Sandoval’s cause of action for fraud is also based on Defendants’ alleged misrepresentations to the County contained in Defendants’ Building Permit application. In her Opposition, Sandoval attempts to inflate the basis for her fraud accusations to a decade-long pattern of misrepresentations to the County and argues that fraud schemes need not detail every individual incident when supported by sufficient evidence.
As explained in the Demurrer, the SAC’s deficiency is not that the alleged misrepresentations to the County are not sufficiently detailed, but that Sandoval fails to allege either that Defendants intended for their alleged misrepresentations to the County to reach Sandoval and influence her conduct, or that Defendants had reason to expect (i.e., they were in possession of information that would lead a reasonable person to conclude that there was an especial likelihood) that their alleged misrepresentations to the County would reach Sandoval and would influence her conduct.
Furthermore, the Opposition fails to point to any paragraphs in the SAC alleging that Defendants’ purported misrepresentations to the County influenced Sandoval’s conduct. To be placed on sufficient notice of their wrongdoing, Defendants are entitled to know exactly what Sandoval did or did not do in reliance upon Defendants’ alleged misrepresentations to the County.
The SAC merely alleges harm in the most vague and general terms, without the requisite allegations of reasonable and detrimental reliance upon Defendants’ alleged misrepresentations to the County.
For these reasons, Sandoval has no third-party standing to assert a claim for fraud against Defendants.
Sandoval insists in the Opposition that the litigation privilege under Section 47(b) of the
California Civil Code applies only to communications in judicial or quasi-judicial proceeding, and the unlawful, same-day, over-the-county building permit and application are allegedly ministerial therefore do not qualify as a judicial or quasi-judicial proceeding. Sandoval supports this erroneous argument with citations to Silberg v. Anderson, 50 Cal. 3d 205, 212 (1990) and People ex rel. Gallegos v. Pac. Lumber Co., 158 Cal. App. 4th 950, 955 (2008) – the same authorities cited in the Demurrer, which clearly align with Defendants’ position on this issue.
As confirmed in Silberg, the statutory language of Section 47(b) eliminates the threat of liability for communications made during all kinds of truth-seeking proceedings: judicial, quasi-judicial, legislative and other official proceedings.
The absolute privilege created by Section 47(b) has been held to apply in a wide variety of
situations. The privilege is an absolute one because it protects publications made with actual malice or with the intent to do harm. Any publication made in a city planning commission or city council proceedings is within the protection of that section though the proceedings are not strictly judicial.

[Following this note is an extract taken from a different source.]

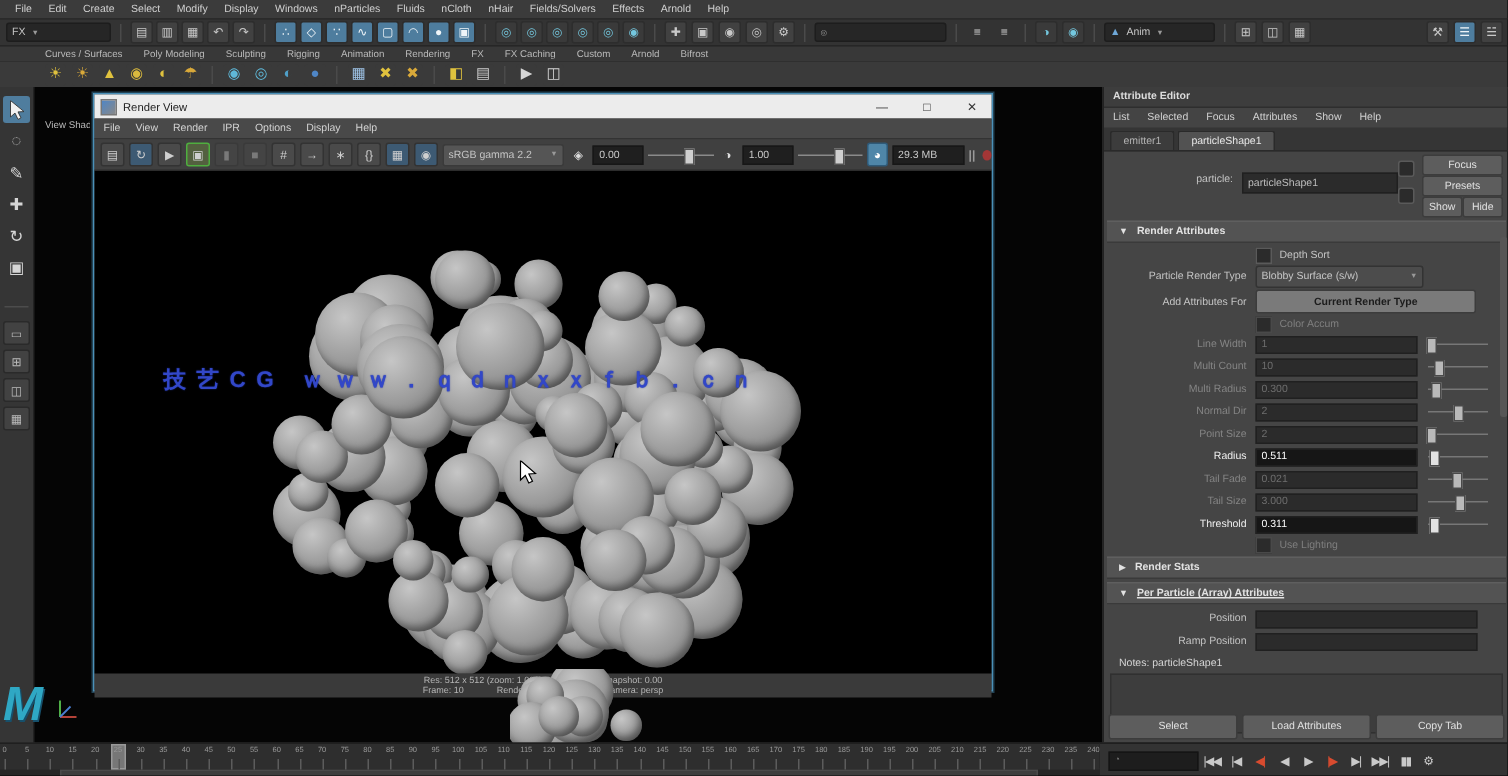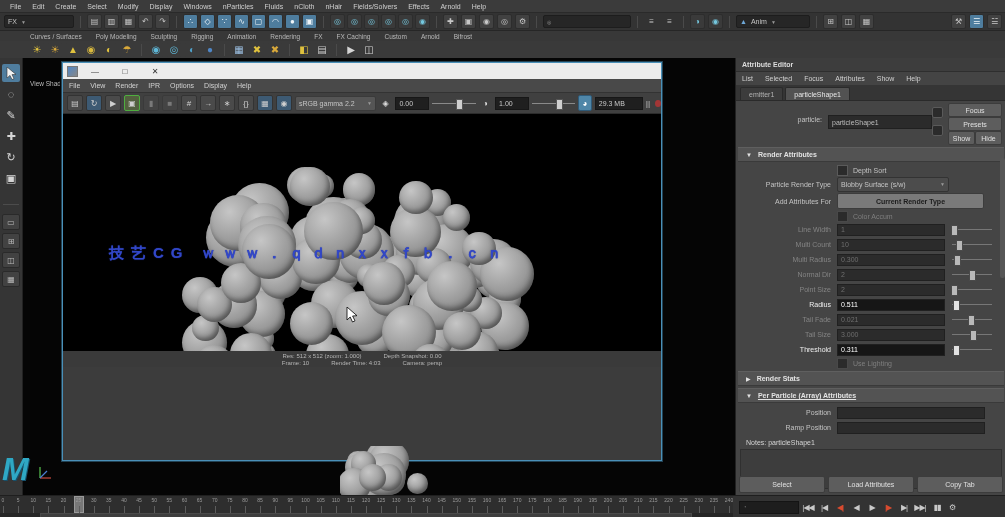"Render View" span.ttl { html: none -> <span>Render View</span> }
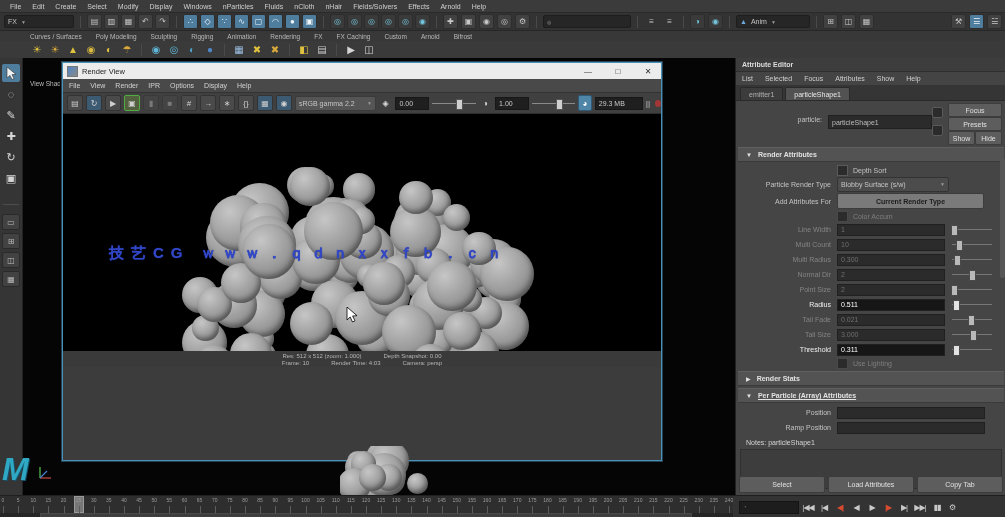"技艺CG ｗｗｗ．ｑｄｎｘｘｆｂ．ｃｎ" #rv-image { height: 237px -> 335px }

As noted in Sandoval’s Opposition, the litigation privilege indeed does not apply to the crimes of perjury and subordination of perjury because the crimes of perjury and
subornation of perjury would be almost without meaning if statements made during the course of litigation were protected from prosecution for perjury by the litigation privilege. This is a civil action – not a criminal one. Because Sandoval is not prosecuting Defendants for the crime of perjury under the Penal Code, the perjury exception to the litigation privilege has no bearing on this case.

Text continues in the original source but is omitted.